In practice, that means tools with high value and genuinely low exposure are worth approving quickly, supporting properly, and making easy to access. Tools with high value and real data exposure need proper controls before they’re deployed, not a blanket ban, but a clear conversation about what makes the use acceptable. Tools with low value and high exposure are the ones worth blocking, and it’s worth being explicit with people that the concern is the data, not some general resistance to AI.
The category that wastes the most governance energy is the low value, low risk end. Not everything someone wants to try needs a full governance assessment cycle. Allow some experimentation but have some oversight. Blocking something because nobody has reviewed it yet is not the same as blocking it because the risk requires it.
Keeping up with what you can't fully see
Here’s the honest part. A governance model built even twelve months ago may not align to the environment you’re actually operating in today. The tools have changed, and so has the data use, the habits of the people using them, and the overall risk profile. The question isn’t just whether you’ve approved the right things. It’s whether the governance framework you have in place is still aligned to the environment your organisation is actually operating in.
The ones I see getting ahead of this aren’t necessarily the ones with the most complete policy documentation. They’re the ones where the governance conversation is continuous, the questions being asked of vendors at renewal time have changed, and the response to a new tool isn’t overly cautious but flexible.

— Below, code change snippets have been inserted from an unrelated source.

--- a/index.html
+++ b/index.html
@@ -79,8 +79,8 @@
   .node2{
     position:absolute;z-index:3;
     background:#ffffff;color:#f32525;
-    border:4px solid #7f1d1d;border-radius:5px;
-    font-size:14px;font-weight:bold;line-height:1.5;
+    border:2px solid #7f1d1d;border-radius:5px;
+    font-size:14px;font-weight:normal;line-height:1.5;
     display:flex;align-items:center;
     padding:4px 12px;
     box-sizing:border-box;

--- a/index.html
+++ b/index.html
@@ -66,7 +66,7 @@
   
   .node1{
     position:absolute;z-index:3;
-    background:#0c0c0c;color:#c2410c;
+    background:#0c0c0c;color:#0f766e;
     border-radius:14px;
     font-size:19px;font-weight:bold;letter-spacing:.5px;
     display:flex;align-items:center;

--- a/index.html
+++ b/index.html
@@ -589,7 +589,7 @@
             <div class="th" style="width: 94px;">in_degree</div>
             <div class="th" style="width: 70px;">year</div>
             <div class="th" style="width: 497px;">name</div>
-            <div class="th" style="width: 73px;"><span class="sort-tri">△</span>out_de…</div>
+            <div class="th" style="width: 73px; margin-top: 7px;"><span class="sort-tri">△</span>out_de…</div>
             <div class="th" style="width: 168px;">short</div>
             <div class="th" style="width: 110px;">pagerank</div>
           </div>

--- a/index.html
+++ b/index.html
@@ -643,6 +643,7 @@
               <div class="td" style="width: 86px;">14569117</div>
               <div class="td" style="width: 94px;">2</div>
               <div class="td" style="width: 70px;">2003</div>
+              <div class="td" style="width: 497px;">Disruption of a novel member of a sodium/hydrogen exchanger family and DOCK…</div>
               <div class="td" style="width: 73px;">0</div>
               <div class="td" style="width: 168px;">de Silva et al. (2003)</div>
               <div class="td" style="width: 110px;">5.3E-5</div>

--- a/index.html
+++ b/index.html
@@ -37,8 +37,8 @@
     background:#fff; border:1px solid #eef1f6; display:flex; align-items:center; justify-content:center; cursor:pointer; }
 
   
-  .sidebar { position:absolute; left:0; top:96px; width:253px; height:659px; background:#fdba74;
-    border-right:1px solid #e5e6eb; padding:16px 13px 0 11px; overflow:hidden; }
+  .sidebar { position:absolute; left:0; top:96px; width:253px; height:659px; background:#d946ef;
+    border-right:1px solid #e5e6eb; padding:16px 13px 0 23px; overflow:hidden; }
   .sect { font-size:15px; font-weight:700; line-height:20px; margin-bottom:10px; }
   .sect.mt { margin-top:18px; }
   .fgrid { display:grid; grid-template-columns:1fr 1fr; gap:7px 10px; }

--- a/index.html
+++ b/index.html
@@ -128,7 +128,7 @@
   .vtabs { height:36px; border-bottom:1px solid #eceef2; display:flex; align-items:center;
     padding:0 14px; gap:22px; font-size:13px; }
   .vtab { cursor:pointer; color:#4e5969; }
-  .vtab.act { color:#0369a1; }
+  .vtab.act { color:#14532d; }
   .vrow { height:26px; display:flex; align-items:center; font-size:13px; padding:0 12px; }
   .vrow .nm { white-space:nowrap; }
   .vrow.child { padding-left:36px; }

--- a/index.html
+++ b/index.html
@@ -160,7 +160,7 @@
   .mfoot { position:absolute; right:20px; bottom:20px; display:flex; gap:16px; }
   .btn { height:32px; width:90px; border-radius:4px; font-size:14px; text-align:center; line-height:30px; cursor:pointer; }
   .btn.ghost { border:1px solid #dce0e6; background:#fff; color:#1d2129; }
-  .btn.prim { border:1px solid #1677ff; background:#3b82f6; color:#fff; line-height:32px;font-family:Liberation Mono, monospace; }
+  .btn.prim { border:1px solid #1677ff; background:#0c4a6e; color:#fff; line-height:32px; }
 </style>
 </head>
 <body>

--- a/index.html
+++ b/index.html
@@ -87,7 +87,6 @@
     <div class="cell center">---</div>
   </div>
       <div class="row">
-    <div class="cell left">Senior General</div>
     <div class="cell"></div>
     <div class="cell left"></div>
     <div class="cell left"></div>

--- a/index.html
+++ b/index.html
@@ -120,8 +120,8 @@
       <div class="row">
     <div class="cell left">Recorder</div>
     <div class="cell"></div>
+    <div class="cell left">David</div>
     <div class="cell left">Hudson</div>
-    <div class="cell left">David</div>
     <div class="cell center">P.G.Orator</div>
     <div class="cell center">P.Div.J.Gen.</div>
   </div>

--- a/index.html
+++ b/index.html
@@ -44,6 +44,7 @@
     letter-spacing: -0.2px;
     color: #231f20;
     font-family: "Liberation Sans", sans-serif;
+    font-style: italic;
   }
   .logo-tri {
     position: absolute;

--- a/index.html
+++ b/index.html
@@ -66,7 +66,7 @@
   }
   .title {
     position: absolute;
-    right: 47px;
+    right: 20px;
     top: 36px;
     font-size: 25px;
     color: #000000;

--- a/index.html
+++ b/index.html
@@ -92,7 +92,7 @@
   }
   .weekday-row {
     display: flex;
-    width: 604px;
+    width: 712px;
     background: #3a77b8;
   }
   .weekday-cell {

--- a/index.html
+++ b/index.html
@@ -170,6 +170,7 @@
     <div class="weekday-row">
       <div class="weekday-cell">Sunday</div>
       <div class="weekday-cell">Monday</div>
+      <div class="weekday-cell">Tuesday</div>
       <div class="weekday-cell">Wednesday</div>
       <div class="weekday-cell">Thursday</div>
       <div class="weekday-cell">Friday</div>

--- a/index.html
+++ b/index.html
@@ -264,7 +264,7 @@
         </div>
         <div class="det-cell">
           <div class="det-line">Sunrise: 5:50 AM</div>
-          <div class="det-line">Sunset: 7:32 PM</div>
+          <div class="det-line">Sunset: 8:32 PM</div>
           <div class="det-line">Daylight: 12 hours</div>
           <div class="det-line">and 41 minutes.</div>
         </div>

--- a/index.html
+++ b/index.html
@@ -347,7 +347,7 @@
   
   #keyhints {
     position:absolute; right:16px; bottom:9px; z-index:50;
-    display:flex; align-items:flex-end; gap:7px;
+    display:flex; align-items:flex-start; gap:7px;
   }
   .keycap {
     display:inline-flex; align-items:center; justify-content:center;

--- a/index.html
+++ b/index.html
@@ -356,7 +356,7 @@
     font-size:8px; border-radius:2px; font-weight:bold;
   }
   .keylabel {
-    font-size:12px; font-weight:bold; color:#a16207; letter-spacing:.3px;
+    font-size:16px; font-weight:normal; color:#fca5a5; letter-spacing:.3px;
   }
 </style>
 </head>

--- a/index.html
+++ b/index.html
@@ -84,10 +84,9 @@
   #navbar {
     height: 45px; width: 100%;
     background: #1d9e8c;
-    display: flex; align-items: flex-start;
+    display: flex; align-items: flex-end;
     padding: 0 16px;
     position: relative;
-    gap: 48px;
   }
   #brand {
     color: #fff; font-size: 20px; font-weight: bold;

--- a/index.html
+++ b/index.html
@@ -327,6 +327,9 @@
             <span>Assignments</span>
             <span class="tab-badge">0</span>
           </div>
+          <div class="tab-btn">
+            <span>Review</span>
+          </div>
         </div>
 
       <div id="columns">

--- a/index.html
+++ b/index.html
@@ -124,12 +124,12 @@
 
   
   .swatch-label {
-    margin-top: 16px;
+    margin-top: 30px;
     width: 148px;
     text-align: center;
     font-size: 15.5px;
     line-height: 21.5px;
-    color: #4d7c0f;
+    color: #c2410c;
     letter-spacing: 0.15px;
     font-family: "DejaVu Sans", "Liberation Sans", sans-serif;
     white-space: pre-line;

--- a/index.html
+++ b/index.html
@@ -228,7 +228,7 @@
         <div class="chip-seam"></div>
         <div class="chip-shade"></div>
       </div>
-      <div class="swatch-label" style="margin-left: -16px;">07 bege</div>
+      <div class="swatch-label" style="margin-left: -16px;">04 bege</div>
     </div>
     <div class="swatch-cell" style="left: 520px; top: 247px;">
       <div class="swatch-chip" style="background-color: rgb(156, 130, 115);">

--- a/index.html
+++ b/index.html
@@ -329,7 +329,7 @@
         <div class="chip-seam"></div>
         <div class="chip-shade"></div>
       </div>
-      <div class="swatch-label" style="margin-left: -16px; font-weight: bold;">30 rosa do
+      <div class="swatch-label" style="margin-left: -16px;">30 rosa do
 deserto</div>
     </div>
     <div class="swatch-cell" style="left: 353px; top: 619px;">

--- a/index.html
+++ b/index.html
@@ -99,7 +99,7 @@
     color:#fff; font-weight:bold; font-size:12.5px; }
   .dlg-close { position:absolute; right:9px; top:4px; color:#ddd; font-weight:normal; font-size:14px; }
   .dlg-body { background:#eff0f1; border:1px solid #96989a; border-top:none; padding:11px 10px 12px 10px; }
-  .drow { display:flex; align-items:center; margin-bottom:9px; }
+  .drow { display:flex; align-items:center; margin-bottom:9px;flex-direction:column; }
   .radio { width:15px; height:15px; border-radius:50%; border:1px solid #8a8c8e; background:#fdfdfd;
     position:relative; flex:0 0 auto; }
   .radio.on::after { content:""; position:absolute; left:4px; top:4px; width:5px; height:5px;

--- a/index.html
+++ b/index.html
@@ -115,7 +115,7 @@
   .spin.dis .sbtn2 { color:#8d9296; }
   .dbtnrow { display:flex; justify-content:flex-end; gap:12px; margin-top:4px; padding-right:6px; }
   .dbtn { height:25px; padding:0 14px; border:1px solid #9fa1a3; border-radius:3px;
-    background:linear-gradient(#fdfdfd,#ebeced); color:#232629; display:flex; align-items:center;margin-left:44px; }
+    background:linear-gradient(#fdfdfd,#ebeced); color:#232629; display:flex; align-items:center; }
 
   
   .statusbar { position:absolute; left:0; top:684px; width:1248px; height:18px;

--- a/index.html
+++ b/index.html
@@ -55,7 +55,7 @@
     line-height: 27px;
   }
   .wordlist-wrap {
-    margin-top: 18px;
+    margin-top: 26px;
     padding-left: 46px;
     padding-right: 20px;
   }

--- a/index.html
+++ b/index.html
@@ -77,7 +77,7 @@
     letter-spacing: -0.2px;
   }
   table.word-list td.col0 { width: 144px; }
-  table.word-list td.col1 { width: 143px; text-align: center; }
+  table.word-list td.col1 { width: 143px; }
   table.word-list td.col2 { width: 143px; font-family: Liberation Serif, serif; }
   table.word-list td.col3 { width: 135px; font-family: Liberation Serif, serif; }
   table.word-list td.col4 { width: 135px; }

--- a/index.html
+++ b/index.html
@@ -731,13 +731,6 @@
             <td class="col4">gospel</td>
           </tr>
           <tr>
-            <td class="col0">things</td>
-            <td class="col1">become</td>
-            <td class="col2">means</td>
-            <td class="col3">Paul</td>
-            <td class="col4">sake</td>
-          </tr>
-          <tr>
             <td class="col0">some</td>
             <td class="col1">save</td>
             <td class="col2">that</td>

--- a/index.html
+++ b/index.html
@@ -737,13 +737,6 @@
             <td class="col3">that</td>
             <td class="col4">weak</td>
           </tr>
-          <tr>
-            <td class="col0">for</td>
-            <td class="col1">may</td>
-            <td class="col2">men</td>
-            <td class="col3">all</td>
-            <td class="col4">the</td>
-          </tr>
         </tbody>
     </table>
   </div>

Writing a policy, as painful as that process can be, is still the easy part. The harder thing is building something that actually reflects how people work and flexes with their needs. A policy that sits outside of that isn’t really governing anything. It’s just a document that exists. That is usually enforced after an event.
I haven’t fully worked out what that means in practice, and I don’t think most organisations have either. It does make me wonder whether any governance model can actually keep pace with the rate this technology is moving. But I think the ones willing to keep asking that question are already in a better position than the ones that have decided it’s already been handled via a Yes or No.